Piotr stares down at the heap of ash in disgust, as a familiar warm wind comes to surround us, pushing away the dead-light for just a moment as it blows past us. Together, as the zombies march past us towards the fighting hero-party, we stand there and watch the cloud of his own body’s ashes fly off into the distance, carried by the warm winds to someplace, that I hope is kinder than here.

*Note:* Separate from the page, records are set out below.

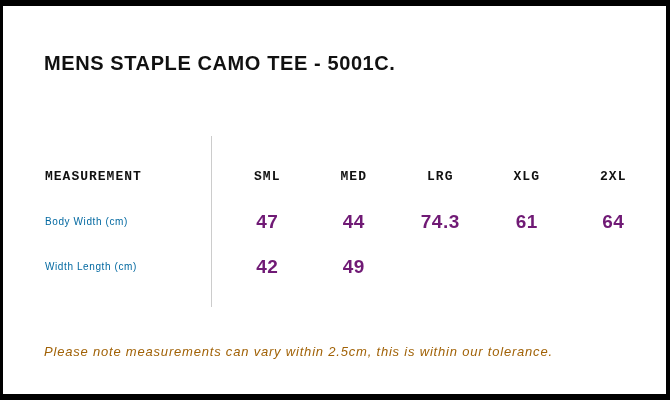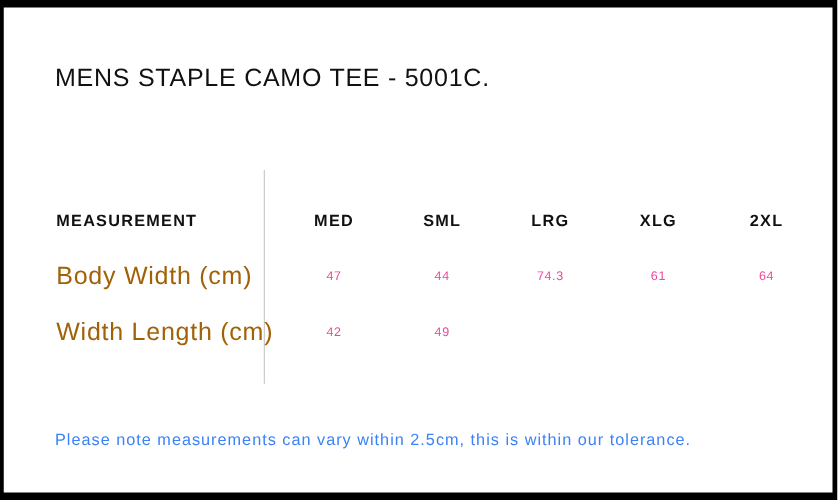--- a/index.html
+++ b/index.html
@@ -26,7 +26,7 @@
     margin: 0;
     font-size: 20px;
     line-height: 26px;
-    font-weight: normal;
+    font-weight: bold;
     color: #111111;
     letter-spacing: 0.6px;
     white-space: nowrap;

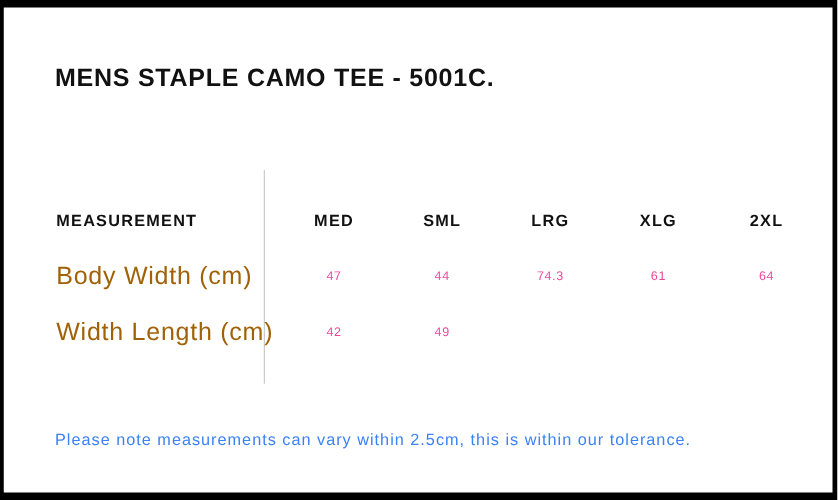--- a/index.html
+++ b/index.html
@@ -52,7 +52,7 @@
     align-items: center;
     white-space: nowrap;
   }
-  .size-table .row-header { height: 46px; }
+  .size-table .row-header { height: 46px; font-family: Liberation Mono, monospace; }
   .size-table .row-data   { height: 45px; }
   .cell.col-label {
     justify-content: flex-start;

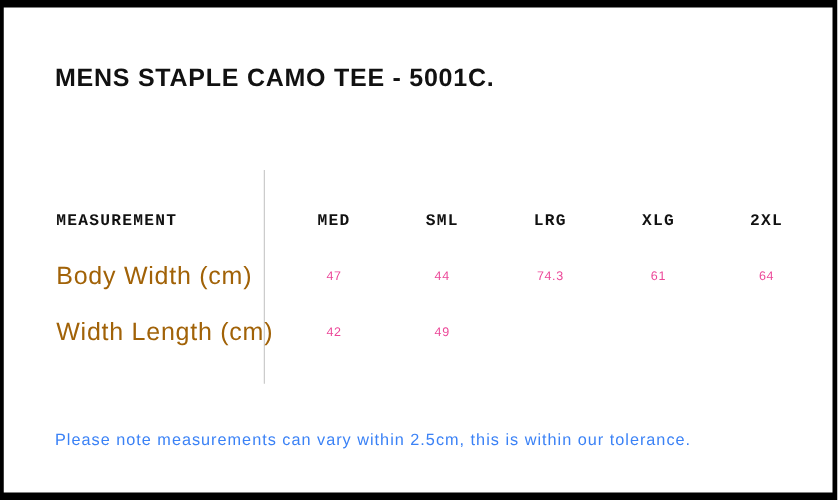--- a/index.html
+++ b/index.html
@@ -103,8 +103,8 @@
   <div class="size-table">
 
     <div class="cell row-header col-label header-text">MEASUREMENT</div>
+    <div class="cell row-header col-size header-text">SML</div>
     <div class="cell row-header col-size header-text">MED</div>
-    <div class="cell row-header col-size header-text">SML</div>
     <div class="cell row-header col-size header-text">LRG</div>
     <div class="cell row-header col-size header-text">XLG</div>
     <div class="cell row-header col-size header-text">2XL</div>

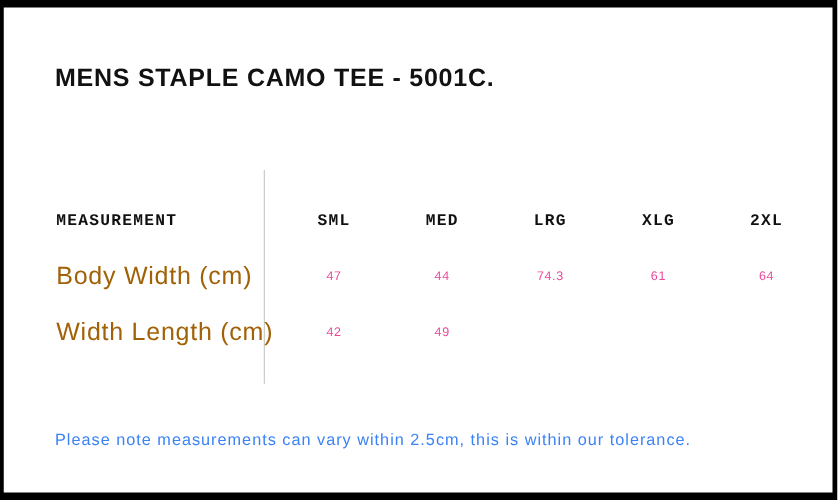--- a/index.html
+++ b/index.html
@@ -68,9 +68,9 @@
     letter-spacing: 1px;
   }
   .label-text {
-    font-size: 20px;
+    font-size: 10px;
     font-weight: 400;
-    color: #a16207;
+    color: #0369a1;
     letter-spacing: 0.6px;
   }
   .value-text {

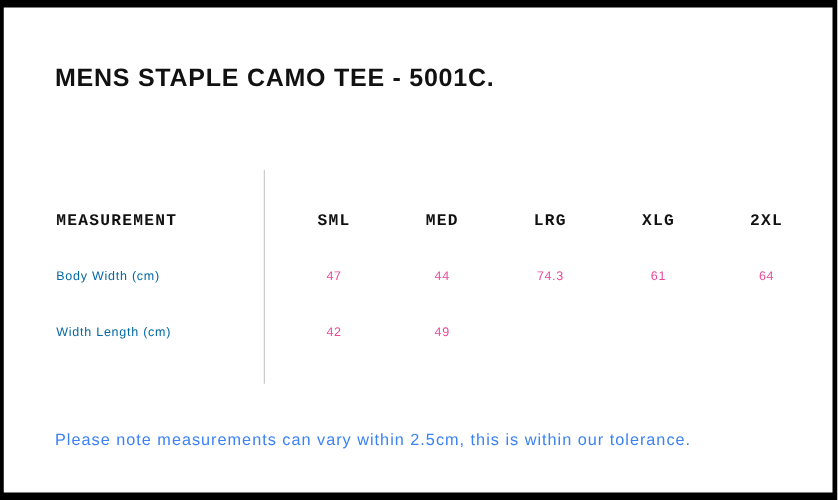--- a/index.html
+++ b/index.html
@@ -74,9 +74,9 @@
     letter-spacing: 0.6px;
   }
   .value-text {
-    font-size: 10px;
-    font-weight: 400;
-    color: #ec4899;
+    font-size: 19px;
+    font-weight: 700;
+    color: #701a75;
     letter-spacing: 0.5px;
   }
   .tolerance-note {

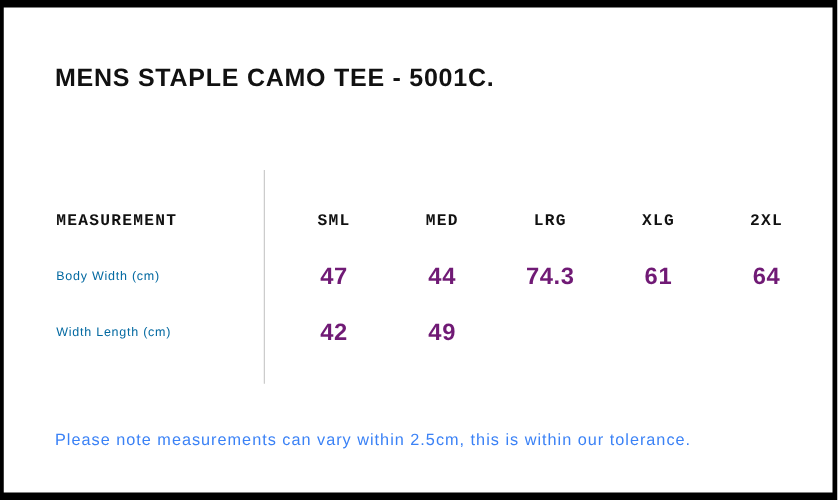--- a/index.html
+++ b/index.html
@@ -86,7 +86,8 @@
     margin: 0;
     font-size: 13px;
     line-height: 16px;
-    color: #3b82f6;
+    font-style: italic;
+    color: #a16207;
     letter-spacing: 0.8px;
     white-space: nowrap;
   }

As he watches himself fly away, I look at my friend’s eyes. They seem different all of the sudden. Cleaner. Purer. As if all the goo… as if all the black-water and the bad memories and the hatred and the anger and the malice and the angst and the fear and the failures and the regrets and the doubts and the weaknesses and letdowns and disgusts, as all of it is simply carried away by the wind. Just like that. Gone.
As everything that his life had amounted to, was cleansed by single flaming baptism and all of his sufferings were literally carried away by the wind.
He looks so light, that person I see behind those eyes. Ah, I’m a little jealous I think as I watch the flame in his body grow dimmer. As I watch his weightless eyes grow a little fainter. He has realized what the dead-light made him, no. What he made himself. And by purging that, by clearing up that gunk that tarnished his soul, he has unbound the spectral chain that binds him.
"Hey, Miika," he says.
"Yes, Piotr?" I ask my absolved friend, a little sad.
"I think I got a sun burn," he laughs as his fire slowly begins to fade away to nothing.